Can the ‘Dark Net’ be policed? Should it be?

Consumer protection, Politics, Privacy, Technology

The Dark Net (sometimes written as “Darknet”) encompasses the margins of the Internet beyond what can be seen in a normal Internet search. In the popular imagination, it has come to represent all of the unpleasant and insidious activities on the web, from child porn to terrorism and money laundering, but in reality, many of the activities that take place there are completely legal—sometimes even benevolent.

The Arab Spring revolution, which saw long-entrenched middle eastern despots dethroned, was coordinated on the Dark Net, and hacker vigilantes (such as Anonymous) expose unscrupulous organizations by coordinating under the radar. Ironically, without the cloak of the Dark Net, government agencies would not be able to execute the enforcement needed to fight the very criminals and terrorists the Dark Net protects.

How it works

In order to access the sites on the Dark Net, one needs to use a truly secure “Dark Net browser,” as engines like Google and Bing cannot detect the sites whose owners have gone to great lengths to hide them. The platform of choice is Tor, the official browser of the world’s government agencies, though other popular choices include I2P (Invisible Internet Project) and Freenet.

Dark Net browsers hide the identity of their users by transmitting their connections across a vast global network of anonymous relays, rather than establishing a direct connection as a normal browser would.

“Journalists use Tor to communicate more safely with whistleblowers and dissidents. Non-governmental organizations (NGOs) use Tor to allow their workers to connect to their home website while they’re in a foreign country,” reads the Tor documentation. According to the Tor Project, the government-funded NPO that manages the browser, the dark net accounts for only three percent of Tor usage.

Tor itself was founded by the National Research Laboratory (NRL) as a tool not just for dissidents, but to enable federal operatives to work on the web and not be readily identified as government staff. In other words, an identifiable military intelligence network is a lot easier to attack than a hidden network trafficking data anonymously in a sea of hidden networks under the cloak of Tor.

Illegal activities on the Dark Net

In the two years since its most notorious illicit drug site, Silk Road, was busted, the Dark Net has continued to expand. Silk Road recorded over 13,000 total drug deals in November 2013, but since then, a dozen websites have taken its place, and the number of Dark Net drug deals has more than tripled. The virtual currency of choice in drug transactions is Bitcoin—the use of this digital currency for purchasing illegal goods has risen dramatically on the Dark Net.

Of the 80,000 respondents surveyed in the 2014 Global Drug Survey, 22 percent had sourced drugs online and 44 percent of those had done so for the first time during 2013. According to a study by researchers at Carnegie Mellon University released in August of 2015, criminals earn over $100 million a year by selling drugs, weapons, and other contraband over the Dark Net on hidden websites like Agora, Silk Road 3 (yes, it’s still operating under different names), ABRAXAS, Dream Market, AlphaBay, and many others.

Law enforcement efforts

Dark Net browsers like Tor provide an immense challenge for law enforcement, and they are reaching out to third-party cybersecurity firms to develop solutions.
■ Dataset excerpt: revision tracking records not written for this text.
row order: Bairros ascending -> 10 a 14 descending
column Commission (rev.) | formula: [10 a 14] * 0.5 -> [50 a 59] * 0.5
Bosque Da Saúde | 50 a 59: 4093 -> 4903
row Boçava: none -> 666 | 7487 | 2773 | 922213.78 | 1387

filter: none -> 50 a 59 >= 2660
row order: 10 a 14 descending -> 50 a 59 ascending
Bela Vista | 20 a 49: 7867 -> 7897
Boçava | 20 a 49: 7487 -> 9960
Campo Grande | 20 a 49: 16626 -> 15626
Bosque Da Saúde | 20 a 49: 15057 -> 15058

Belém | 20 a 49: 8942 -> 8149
One such firm is Hacking Team, which has been marketing tools to hunt criminals and dissidents operating on the Dark Net since at least 2011. Embarrassingly, Hacking Team itself was hacked and its emails leaked onto the Internet in July 2015.
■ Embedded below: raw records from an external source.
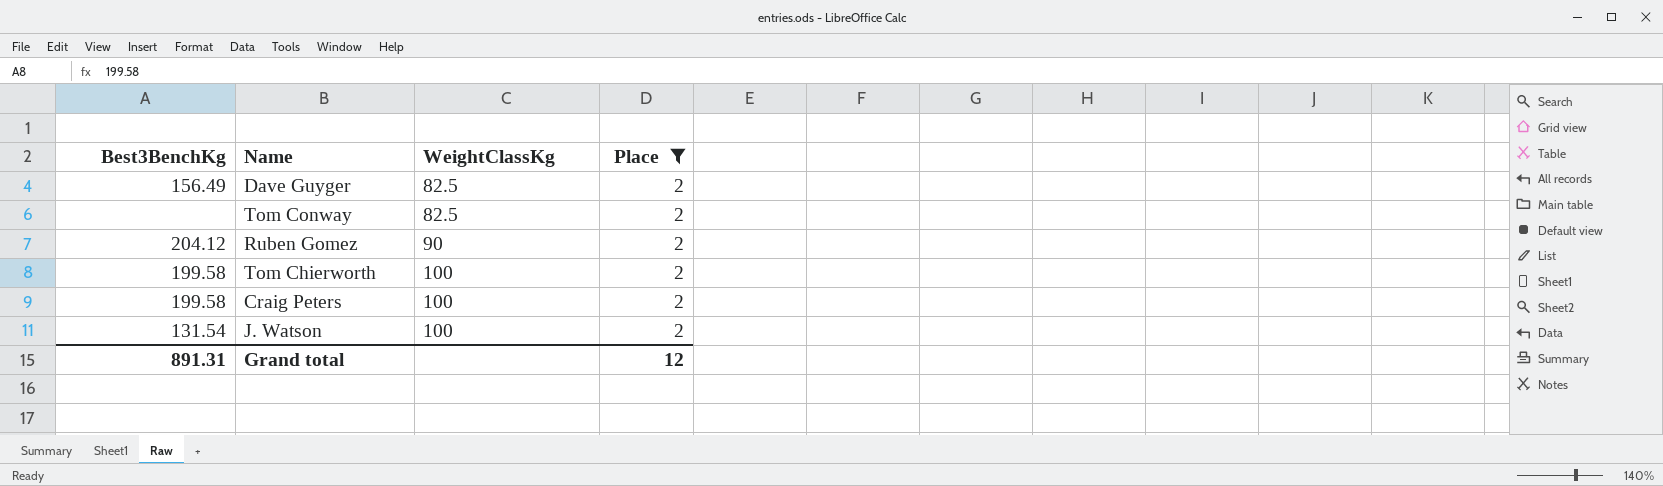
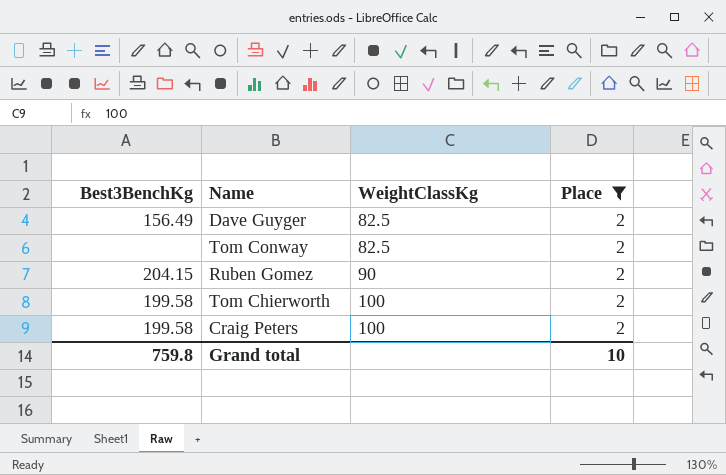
row J. Watson: 131.54 | 100 | 2 -> none
Ruben Gomez | Best3BenchKg: 204.12 -> 204.15
Grand total | Best3BenchKg: 891.31 -> 759.8
Grand total | Place: 12 -> 10

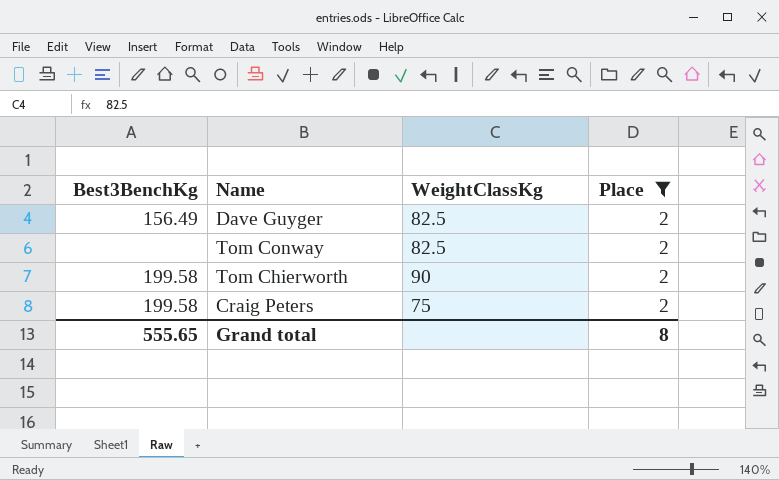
row Ruben Gomez: 204.15 | 90 | 2 -> none
Tom Chierworth | WeightClassKg: 100 -> 90
Craig Peters | WeightClassKg: 100 -> 75
Grand total | Best3BenchKg: 759.8 -> 555.65
Grand total | Place: 10 -> 8

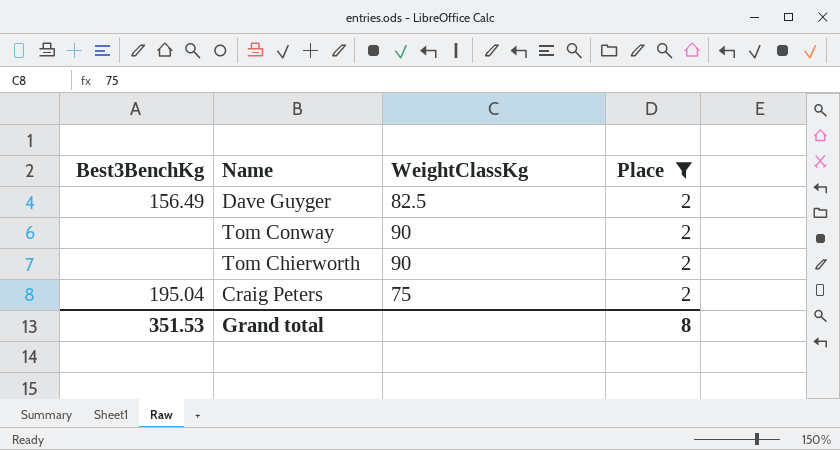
Tom Conway | WeightClassKg: 82.5 -> 90
Tom Chierworth | Best3BenchKg: 199.58 -> none
Craig Peters | Best3BenchKg: 199.58 -> 195.04
Grand total | Best3BenchKg: 555.65 -> 351.53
One leaked email between an FBI employee and a representative of Hacking Team asked if it were possible to “reveal the true IP address of target using Tor….If not, can you please provide us a way to defeat Tor….? Thank you!” Other leaked correspondence revealed that the FBI has spent $775,000 on Hacking Team services and software already, which may beg the question: Why is the government funding tools to fight tools that it currently funds?

While Hacking Team may be amateur hour in the scheme of things, DARPA’s (Defense Advanced Research Projects Agency) new search juggernaut, Memex, developed to combat slavery and sex trafficking, is proving to be a potent first step in uncovering the worst of the Dark Net. Evidence uncovered using Memex has already contributed to 20 sex trafficking investigations in New York. Memex testing is planned to continue in other areas of law enforcement, including sales of illegal weapons and drugs in the near future.

So should we police the dark net?

While the Dark Net will likely continue to change shape to avoid detection, it is important to ask not if it can be policed, but in what manner it should be policed. Granting tools to law enforcement agencies of the world that give them uncheckable power over the Dark Net may end up causing more harm than good, with disastrous consequences in places where it provides the only voice of dissent.